Hundred Years War

Truce of Calais
A medieval town under siege ©Image Attribution forthcoming. Image belongs to the respective owner(s).
1347 Sep 28

Truce of Calais

Calais, France

The Truce of Calais was a truce agreed by King Edward III of England and King Philip VI of France on 28 September 1347, which was mediated by emissaries of Pope Clement VI. Both countries were financially and militarily exhausted and two cardinals acting for Pope Clement were able to broker a truce in a series of negotiations outside Calais. This was signed on 28 September to run until 7 July 1348.

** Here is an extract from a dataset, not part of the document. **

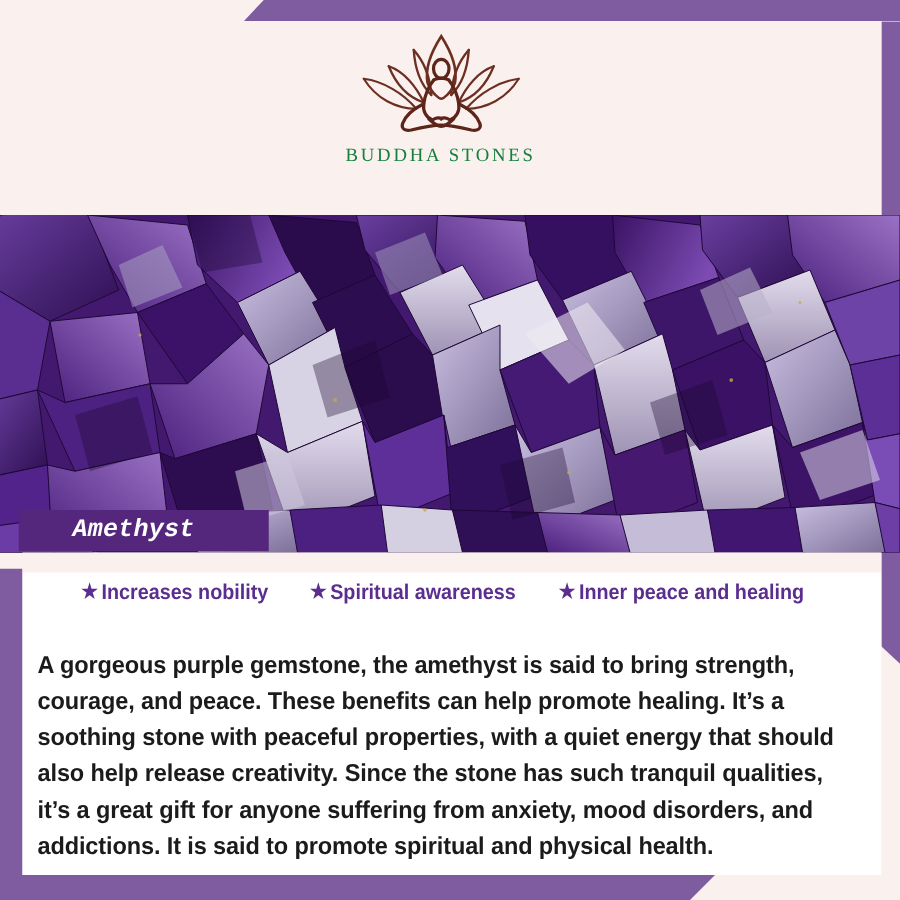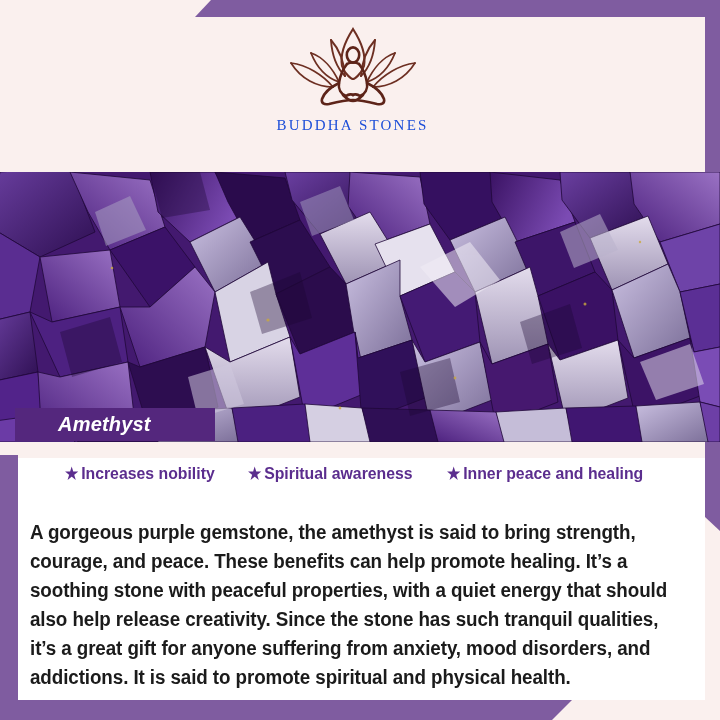"BUDDHA STONES" .logo-text { color: #1d4ed8 -> #15803d }
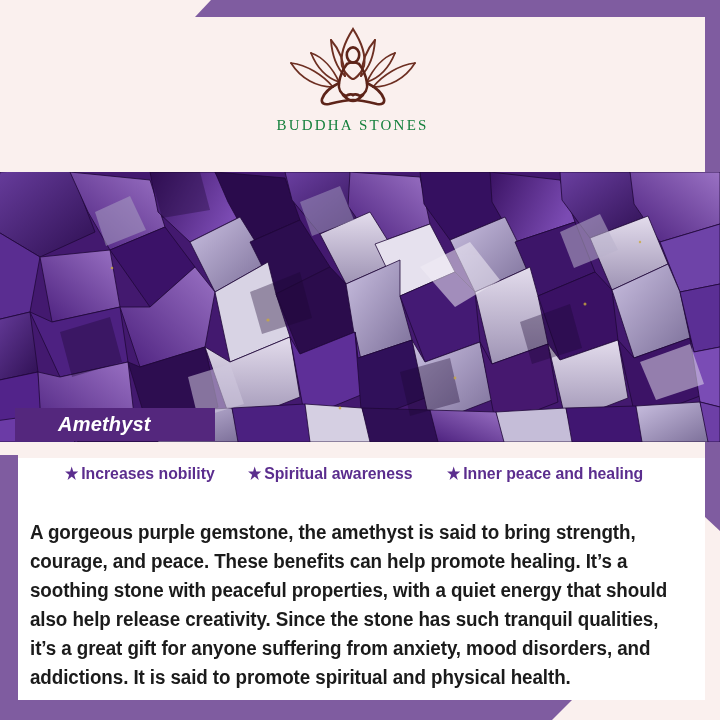"Amethyst" .stone-label-text { font-family: Liberation Sans, sans-serif -> Liberation Mono, monospace }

Edward suggested extending the truce in May 1348, but Philip was keen to campaign. However, the effects of the Black Death, which spread to both kingdoms in 1348, caused the truce to be renewed in 1348, 1349 and 1350. While the truce was in effect neither country campaigned with a full field army, but it did not stop repeated naval clashes nor fighting in Gascony and Brittany. Philip died on 22 August 1350 and it was unclear whether the truce then lapsed, as it had been signed on his personal authority. His son and successor, John II, took to the field with a large army in south-west France. Once this campaign was successfully completed John authorised the renewal of the truce for one year to 10 September 1352. English adventurers seized the strategically located town of Guînes in January 1352, causing full-scale fighting to break out again, which went badly for the French.